### What to work on
Produce as output only the lines below starting at the line with "[20,121,421,140] Oops, an" and continuing through the line with "[287,1570,477,1603] Soutu 9415", each one exactly as written.

_ _ _ _ _

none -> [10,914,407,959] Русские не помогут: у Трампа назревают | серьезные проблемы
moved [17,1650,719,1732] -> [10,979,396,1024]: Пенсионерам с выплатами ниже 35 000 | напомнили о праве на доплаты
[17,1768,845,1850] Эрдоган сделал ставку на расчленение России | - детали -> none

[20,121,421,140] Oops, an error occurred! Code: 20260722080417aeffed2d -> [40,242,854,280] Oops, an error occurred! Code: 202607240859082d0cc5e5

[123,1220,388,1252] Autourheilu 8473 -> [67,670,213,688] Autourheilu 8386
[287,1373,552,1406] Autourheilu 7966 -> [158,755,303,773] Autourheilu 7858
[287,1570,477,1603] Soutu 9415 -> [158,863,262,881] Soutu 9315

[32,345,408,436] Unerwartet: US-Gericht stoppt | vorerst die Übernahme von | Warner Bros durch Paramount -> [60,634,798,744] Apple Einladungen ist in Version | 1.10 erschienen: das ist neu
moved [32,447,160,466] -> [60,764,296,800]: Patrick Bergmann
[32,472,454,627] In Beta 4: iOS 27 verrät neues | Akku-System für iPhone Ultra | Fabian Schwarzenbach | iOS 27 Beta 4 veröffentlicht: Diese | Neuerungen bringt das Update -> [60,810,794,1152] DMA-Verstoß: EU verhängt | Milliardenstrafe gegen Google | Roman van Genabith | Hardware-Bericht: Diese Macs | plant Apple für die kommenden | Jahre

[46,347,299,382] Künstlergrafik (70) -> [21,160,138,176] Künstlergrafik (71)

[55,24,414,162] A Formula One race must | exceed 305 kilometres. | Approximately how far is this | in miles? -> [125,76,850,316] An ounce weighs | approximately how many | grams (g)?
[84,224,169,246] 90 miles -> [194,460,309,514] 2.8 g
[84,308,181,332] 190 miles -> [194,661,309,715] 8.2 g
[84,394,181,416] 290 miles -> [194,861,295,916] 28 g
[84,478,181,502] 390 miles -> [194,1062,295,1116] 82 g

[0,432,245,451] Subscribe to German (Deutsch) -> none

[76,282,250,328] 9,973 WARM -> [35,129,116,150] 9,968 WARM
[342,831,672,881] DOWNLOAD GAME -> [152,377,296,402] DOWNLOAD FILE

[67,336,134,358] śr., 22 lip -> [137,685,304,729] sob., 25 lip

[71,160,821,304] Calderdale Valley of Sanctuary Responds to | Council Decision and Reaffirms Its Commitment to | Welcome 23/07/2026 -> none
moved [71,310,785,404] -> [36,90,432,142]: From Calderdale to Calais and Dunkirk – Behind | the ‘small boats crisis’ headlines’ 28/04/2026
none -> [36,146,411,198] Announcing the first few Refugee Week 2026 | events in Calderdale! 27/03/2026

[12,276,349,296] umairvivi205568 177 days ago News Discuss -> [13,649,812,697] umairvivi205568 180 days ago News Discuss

_ _ _ _ _

### Answer box
[20,121,421,140] Oops, an error occurred! Code: 20260722080417aeffed2d -> [40,242,854,280] Oops, an error occurred! Code: 202607240859082d0cc5e5

[123,1220,388,1252] Autourheilu 8473 -> [67,670,213,688] Autourheilu 8386
[287,1373,552,1406] Autourheilu 7966 -> [158,755,303,773] Autourheilu 7858
[287,1570,477,1603] Soutu 9415 -> [158,863,262,881] Soutu 9315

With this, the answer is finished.